» **Work order**:
Only lines with the string "when" should be returned from the data below.

(Beginning of Data provided)

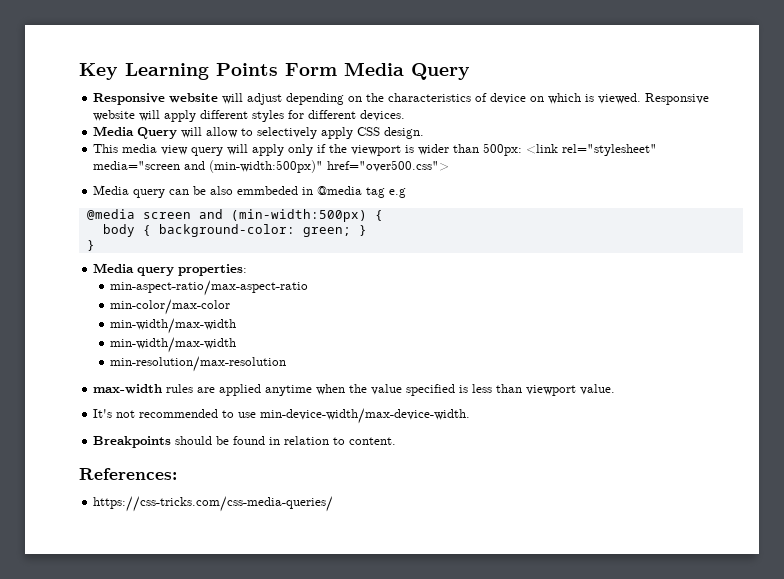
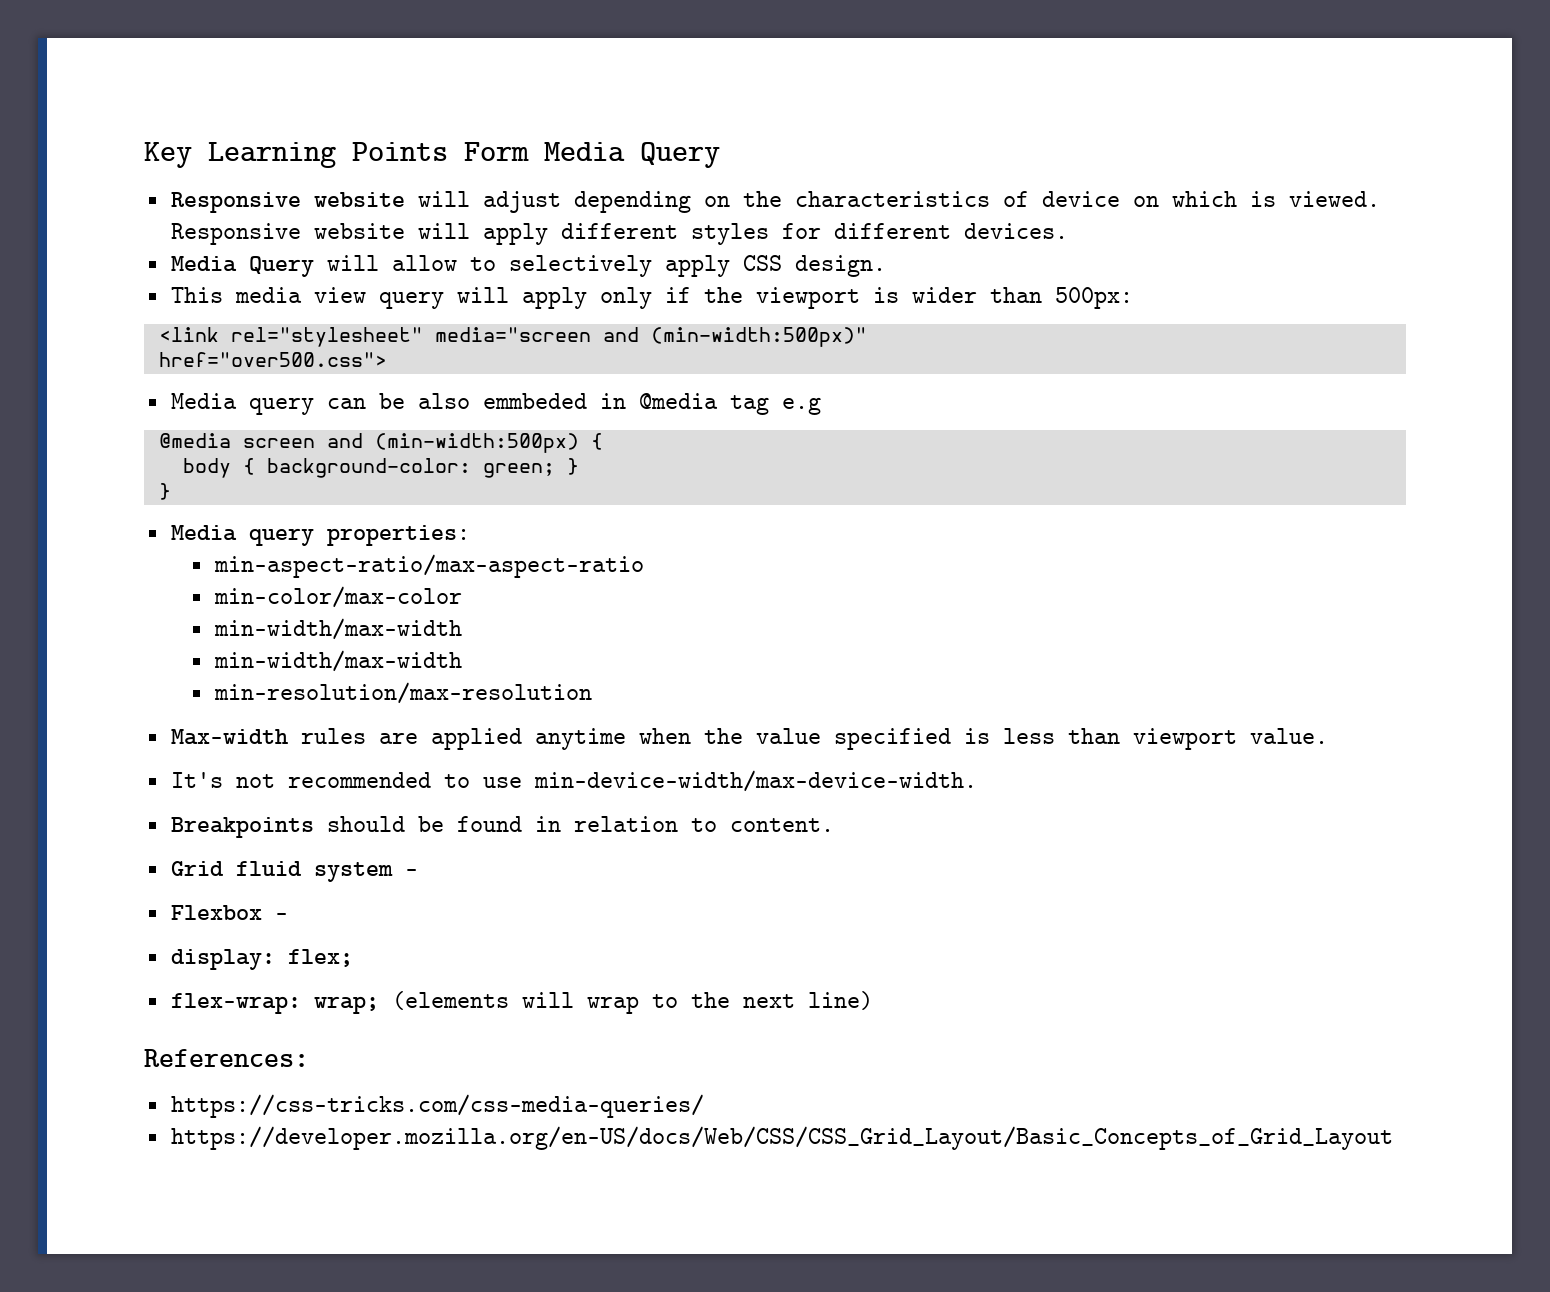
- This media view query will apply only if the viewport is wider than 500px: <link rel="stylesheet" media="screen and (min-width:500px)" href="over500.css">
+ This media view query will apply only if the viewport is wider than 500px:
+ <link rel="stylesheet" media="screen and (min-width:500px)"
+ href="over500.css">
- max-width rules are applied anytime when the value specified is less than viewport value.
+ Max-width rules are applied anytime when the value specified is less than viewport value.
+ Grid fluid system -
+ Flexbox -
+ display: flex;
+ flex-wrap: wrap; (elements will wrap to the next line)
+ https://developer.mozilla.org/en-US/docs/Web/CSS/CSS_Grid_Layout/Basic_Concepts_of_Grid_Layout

(End of Data provided)
(Beginning of Data provided)

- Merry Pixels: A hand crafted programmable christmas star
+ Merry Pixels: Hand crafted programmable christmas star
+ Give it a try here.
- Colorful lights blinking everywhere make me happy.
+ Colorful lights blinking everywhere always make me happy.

(End of Data provided)

» **Task result**:
- max-width rules are applied anytime when the value specified is less than viewport value.
+ Max-width rules are applied anytime when the value specified is less than viewport value.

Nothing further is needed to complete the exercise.